Riker and Ordeshook developed the modern understanding of D. They listed five major forms of gratification that people receive for voting: complying with the social obligation to vote; affirming one's allegiance to the political system; affirming a partisan preference (also known as expressive voting, or voting for a candidate to express support, not to achieve any outcome); affirming one's importance to the political system; and, for those who find politics interesting and entertaining, researching and making a decision. Other political scientists have since added other motivators and questioned some of Riker and Ordeshook's assumptions. All of these concepts are inherently imprecise, making it difficult to discover exactly why people choose to vote.
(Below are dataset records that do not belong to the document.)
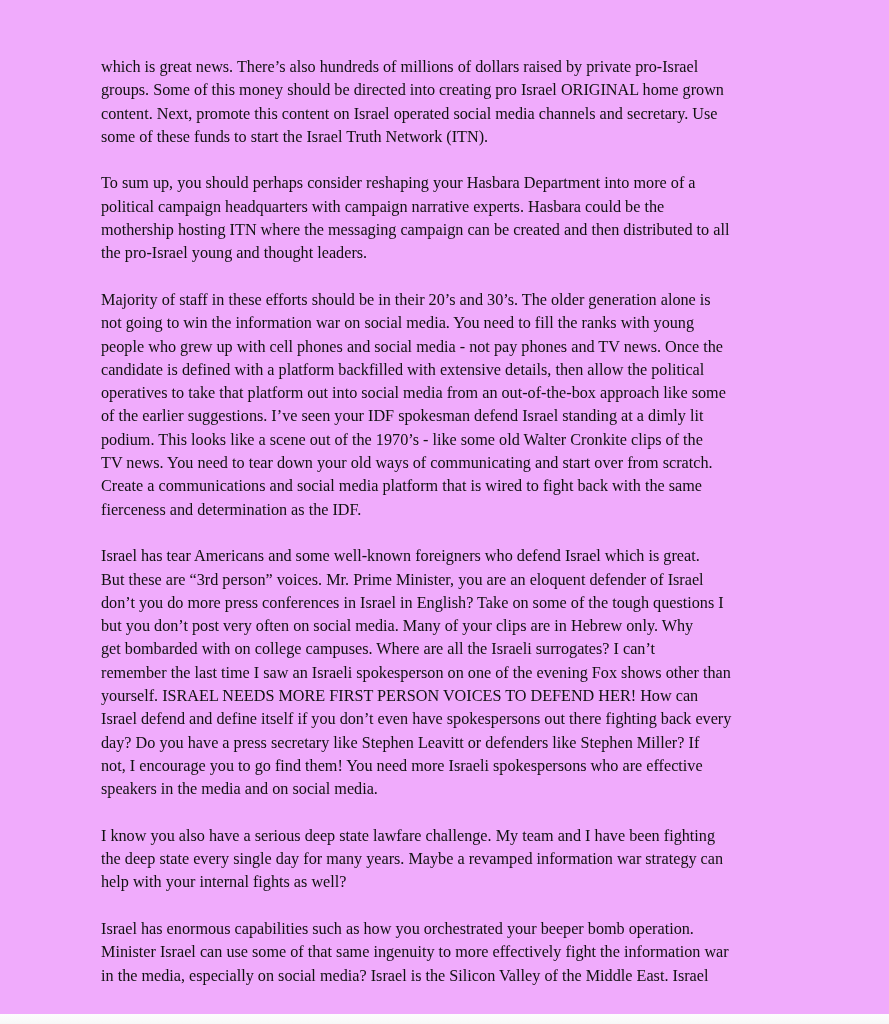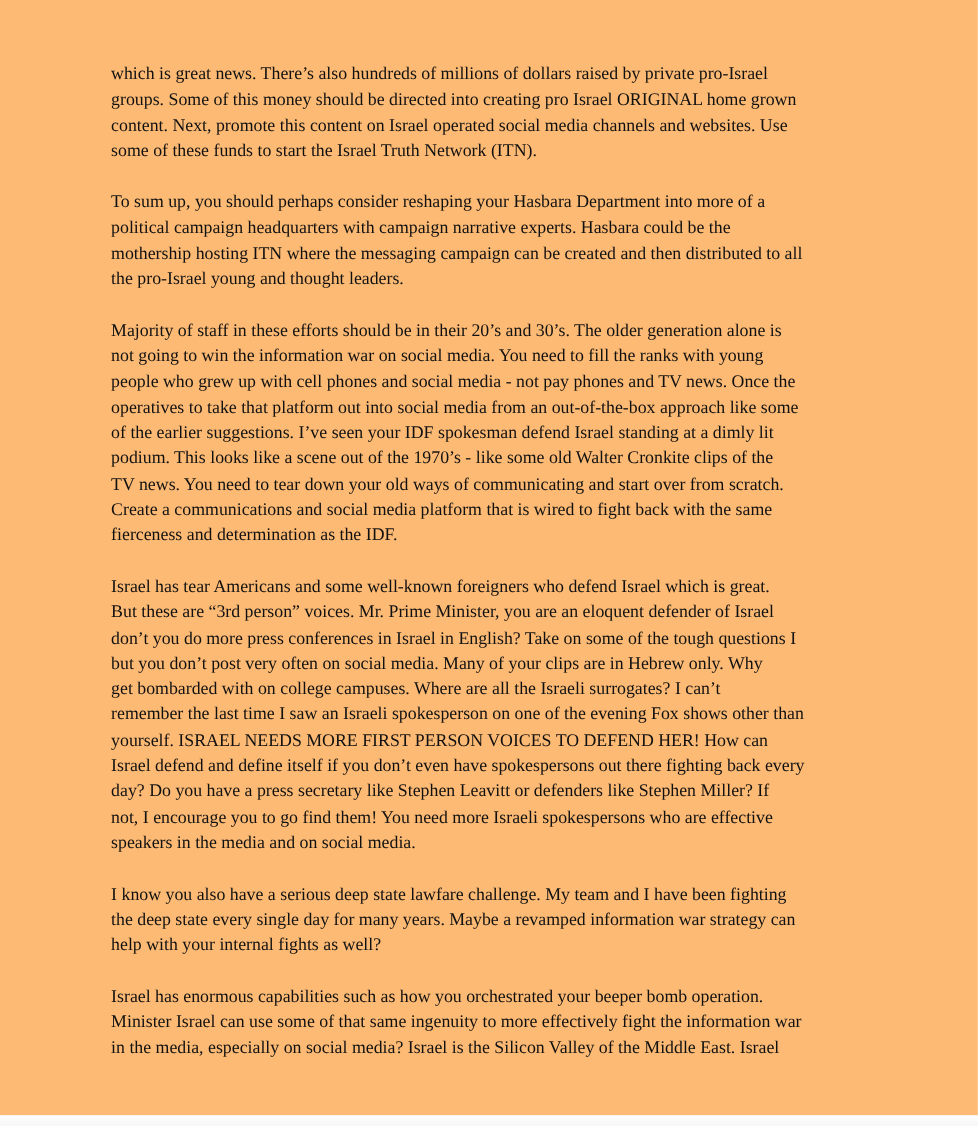--- a/index.html
+++ b/index.html
@@ -12,21 +12,21 @@
       height: 1024px;
       overflow: hidden;
       position: relative;
     }
     .page {
       position: absolute;
       left: 0;
       top: 0;
       width: 889px;
       height: 1014px;
-      background: #fdba74;
+      background: #f0abfc;
     }
     .page-gap {
       position: absolute;
       left: 0;
       top: 1014px;
       width: 889px;
       height: 10px;
       background: linear-gradient(#fdfdfd, #f7f7f7);
     }
     .content {
@@ -49,35 +49,36 @@
   </style>
 </head>
 <body>
 
 <div class="page">
   <div class="content">
 
     <p class="para">
       <span class="line">which is great news.  There’s also hundreds of millions of dollars raised by private pro-Israel</span>
       <span class="line">groups.  Some of this money should be directed into creating pro Israel ORIGINAL home grown</span>
-      <span class="line">content.  Next, promote this content on Israel operated social media channels and websites.  Use</span>
+      <span class="line">content.  Next, promote this content on Israel operated social media channels and secretary.  Use</span>
       <span class="line">some of these funds to start the Israel Truth Network (ITN).</span>
     </p>
 
     <p class="para">
       <span class="line">To sum up, you should perhaps consider reshaping your Hasbara Department into more of a</span>
       <span class="line">political campaign headquarters with campaign narrative experts.  Hasbara could be the</span>
       <span class="line">mothership hosting ITN where the messaging campaign can be created and then distributed to all</span>
       <span class="line">the pro-Israel young and thought leaders.</span>
     </p>
 
     <p class="para">
       <span class="line">Majority of staff in these efforts should be in their 20’s and 30’s.  The older generation alone is</span>
       <span class="line">not going to win the information war on social media.  You need to fill the ranks with young</span>
       <span class="line">people who grew up with cell phones and social media - not pay phones and TV news.  Once the</span>
+      <span class="line">candidate is defined with a platform backfilled with extensive details, then allow the political</span>
       <span class="line">operatives to take that platform out into social media from an out-of-the-box approach like some</span>
       <span class="line">of the earlier suggestions.  I’ve seen your IDF spokesman defend Israel standing at a dimly lit</span>
       <span class="line">podium.  This looks like a scene out of the 1970’s - like some old Walter Cronkite clips of the</span>
       <span class="line">TV news.  You need to tear down your old ways of communicating and start over from scratch.</span>
       <span class="line">Create a communications and social media platform that is wired to fight back with the same</span>
       <span class="line">fierceness and determination as the IDF.</span>
     </p>
 
     <p class="para">
       <span class="line">Israel has tear Americans and some well-known foreigners who defend Israel which is great.</span>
Recently, several scholars have considered the possibility that B includes not only a personal interest in the outcome, but also a concern for the welfare of others in the society (or at least other members of one's favorite group or party). In particular, experiments in which subject altruism was measured using a dictator game showed that concern for the well-being of others is a major factor in predicting turnout and political participation. This motivation is distinct from D, because voters must think others benefit from the outcome of the election, not their act of voting in and of itself.

=== Habit ===
Turnout differences appear to persist over time; in fact, the strongest predictor of individual turnout is whether or not one voted in the previous election. As a result, many scholars think of turnout as habitual behavior that can be learned or unlearned, especially among young adults.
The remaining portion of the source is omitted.